Requirement: If a line in the records below contains "format", copy that line.

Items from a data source
····················

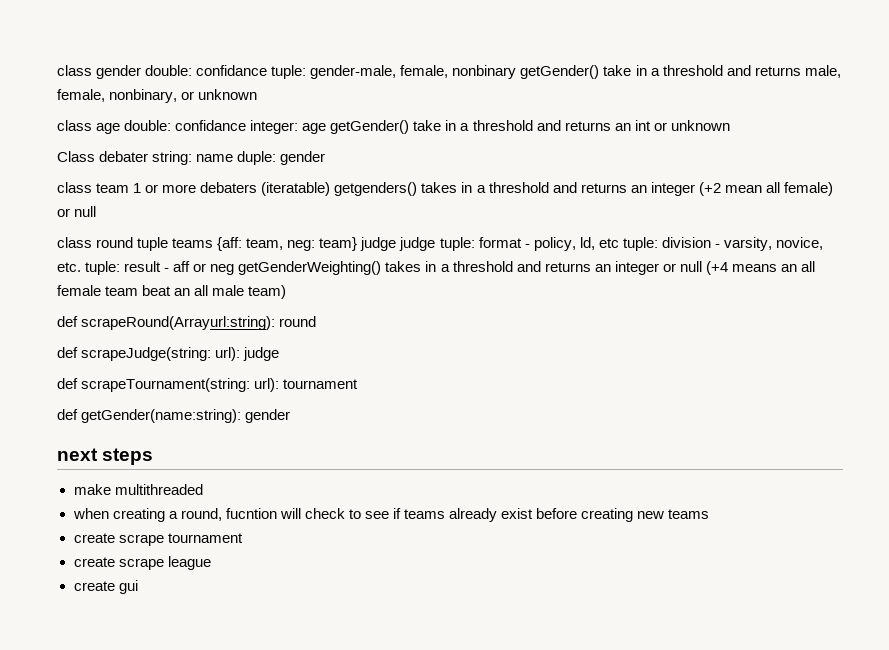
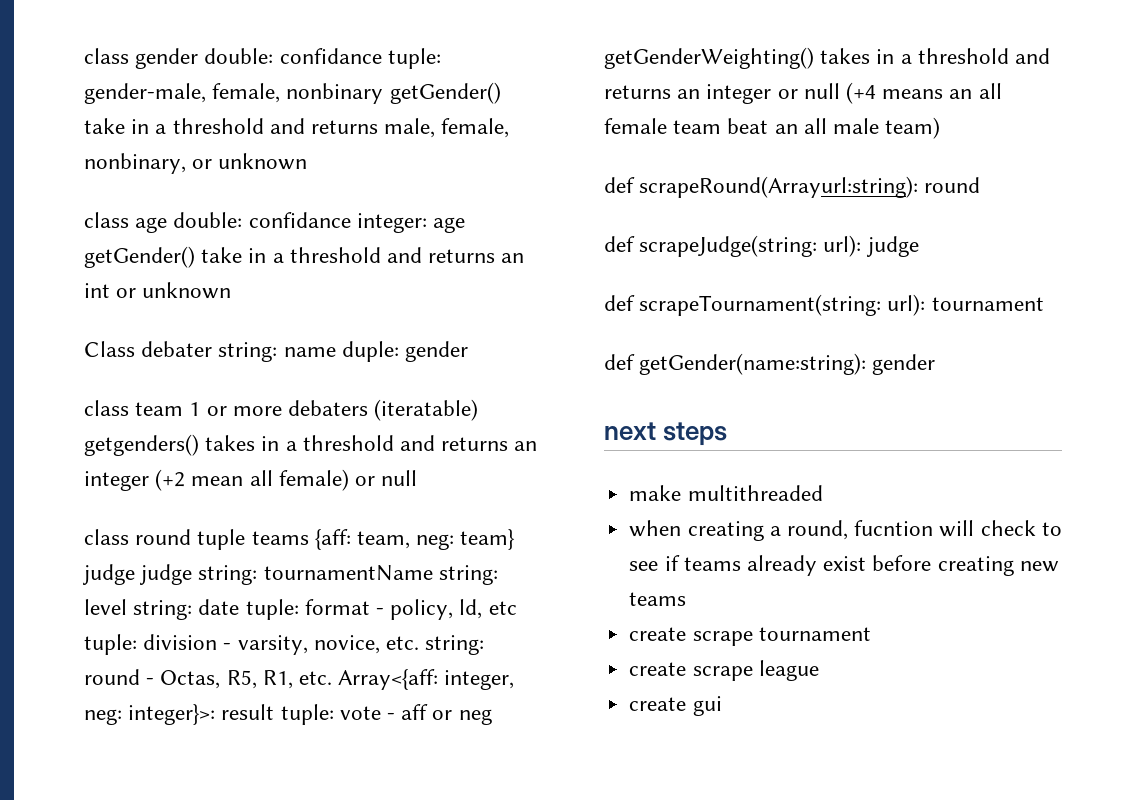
- class round tuple teams {aff: team, neg: team} judge judge tuple: format - policy, ld, etc tuple: division - varsity, novice, etc. tuple: result - aff or neg getGenderWeighting() takes in a threshold and returns an integer or null (+4 means an all female team beat an all male team)
+ class round tuple teams {aff: team, neg: team} judge judge string: tournamentName string: level string: date tuple: format - policy, ld, etc tuple: division - varsity, novice, etc. string: round - Octas, R5, R1, etc. Array<{aff: integer, neg: integer}>: result tuple: vote - aff or neg getGenderWeighting() takes in a threshold and returns an integer or null (+4 means an all female team beat an all male team)

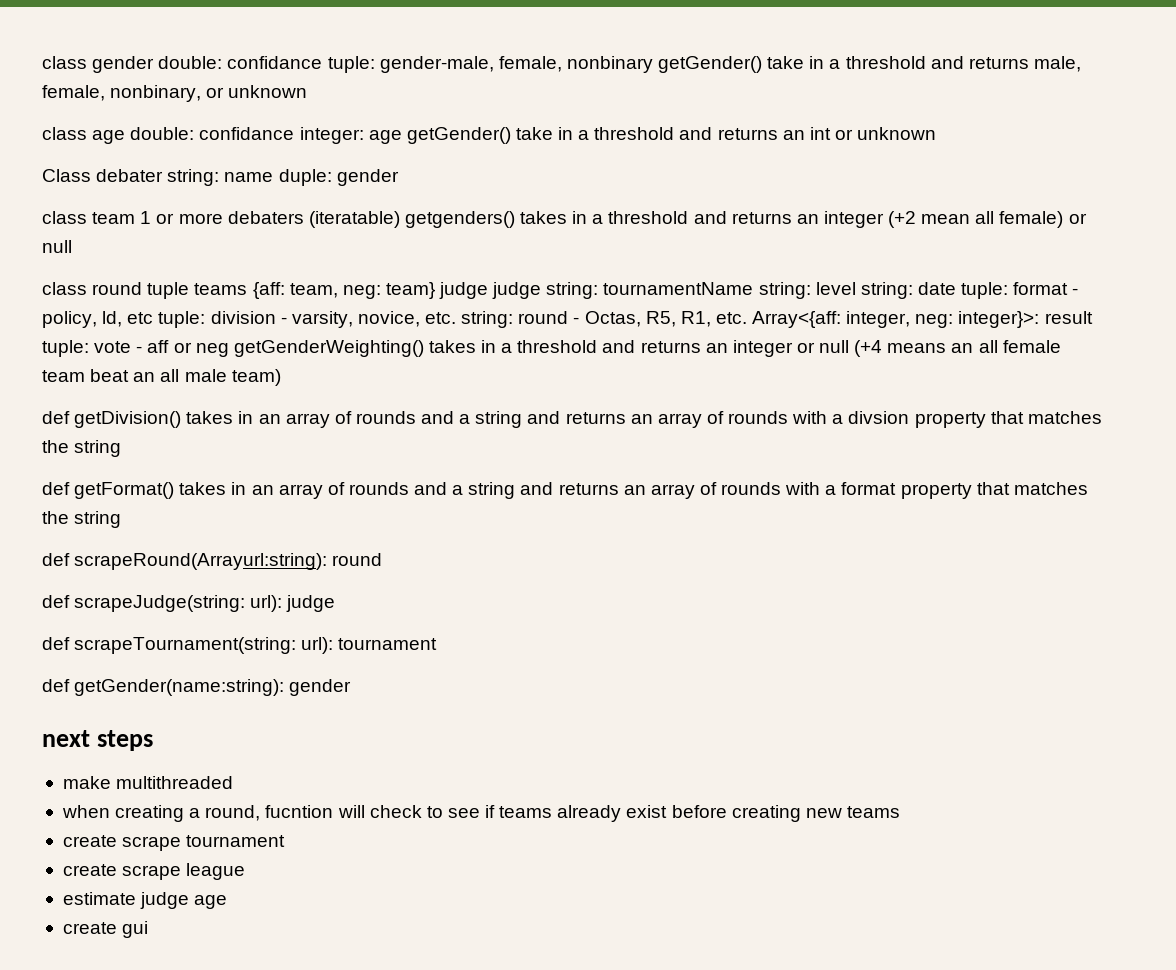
+ def getDivision() takes in an array of rounds and a string and returns an array of rounds with a divsion property that matches the string
+ def getFormat() takes in an array of rounds and a string and returns an array of rounds with a format property that matches the string
+ estimate judge age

····················

Response to the exercise:
- class round tuple teams {aff: team, neg: team} judge judge tuple: format - policy, ld, etc tuple: division - varsity, novice, etc. tuple: result - aff or neg getGenderWeighting() takes in a threshold and returns an integer or null (+4 means an all female team beat an all male team)
+ class round tuple teams {aff: team, neg: team} judge judge string: tournamentName string: level string: date tuple: format - policy, ld, etc tuple: division - varsity, novice, etc. string: round - Octas, R5, R1, etc. Array<{aff: integer, neg: integer}>: result tuple: vote - aff or neg getGenderWeighting() takes in a threshold and returns an integer or null (+4 means an all female team beat an all male team)
+ def getFormat() takes in an array of rounds and a string and returns an array of rounds with a format property that matches the string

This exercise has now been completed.